Тем не менее в Москве продолжали надеяться на чудо. Сформированные в СССР из коминтерновцев-австрийцев и немцев и заброшенные через Британию в рейх советские разведгруппы «Тоник» и «Содовая» были в схеме «Ледоруб» последними, состоявшими и из мужчин, и из женщин.

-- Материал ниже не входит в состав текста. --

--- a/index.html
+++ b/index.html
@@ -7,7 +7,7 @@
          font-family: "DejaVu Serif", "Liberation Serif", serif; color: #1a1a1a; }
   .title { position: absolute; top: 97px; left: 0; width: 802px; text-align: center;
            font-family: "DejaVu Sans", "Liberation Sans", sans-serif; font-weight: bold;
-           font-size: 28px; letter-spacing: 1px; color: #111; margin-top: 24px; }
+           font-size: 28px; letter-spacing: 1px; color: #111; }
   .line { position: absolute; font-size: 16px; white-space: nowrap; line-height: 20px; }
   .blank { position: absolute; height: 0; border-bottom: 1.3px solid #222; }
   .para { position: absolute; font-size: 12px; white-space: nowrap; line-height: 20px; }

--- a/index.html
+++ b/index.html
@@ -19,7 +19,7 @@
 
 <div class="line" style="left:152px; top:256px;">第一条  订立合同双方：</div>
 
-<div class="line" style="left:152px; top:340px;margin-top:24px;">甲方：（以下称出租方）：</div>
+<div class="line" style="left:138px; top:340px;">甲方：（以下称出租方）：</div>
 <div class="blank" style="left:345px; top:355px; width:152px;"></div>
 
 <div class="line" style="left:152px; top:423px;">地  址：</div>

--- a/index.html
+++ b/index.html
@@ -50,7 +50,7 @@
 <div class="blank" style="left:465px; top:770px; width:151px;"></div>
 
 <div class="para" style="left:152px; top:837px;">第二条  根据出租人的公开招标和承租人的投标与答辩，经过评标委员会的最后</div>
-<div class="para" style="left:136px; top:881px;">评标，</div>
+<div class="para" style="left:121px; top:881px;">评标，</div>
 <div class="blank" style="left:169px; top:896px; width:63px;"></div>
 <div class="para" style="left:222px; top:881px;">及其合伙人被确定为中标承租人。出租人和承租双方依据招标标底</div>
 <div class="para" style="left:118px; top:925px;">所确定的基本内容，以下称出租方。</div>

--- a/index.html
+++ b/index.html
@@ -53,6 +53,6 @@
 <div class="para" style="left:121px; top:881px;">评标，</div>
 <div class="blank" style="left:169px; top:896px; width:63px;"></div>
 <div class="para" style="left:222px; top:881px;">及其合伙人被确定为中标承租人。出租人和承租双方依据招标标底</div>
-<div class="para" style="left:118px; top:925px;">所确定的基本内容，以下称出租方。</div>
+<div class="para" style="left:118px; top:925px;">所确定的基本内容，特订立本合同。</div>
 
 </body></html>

Шероховатости, которыми, по сталинским меркам, отличались предвоенные биографии этих агентов (особенно дам), обстоятельства их, как мы уже знаем, довольно авантюрной посадки на борт британского судна в Архангельске, их безумное плавание из Поморья в Шотландию, подобранные им, мягко говоря, своеобразные псевдонимы для пребывания в Англии и, наконец, то, чем обернулось их парашютирование в рейхе, – всё это составляет одну из самых необычных глав в истории как спецслужб, так и международных отношений в целом.
Что они думали, когда взошли на борт британского судна «Оушн войс»? Верили ли они в свою удачу? Доверяли ли друг другу? И могли ли выговорить имена и географические названия из придуманных им запасных биографий?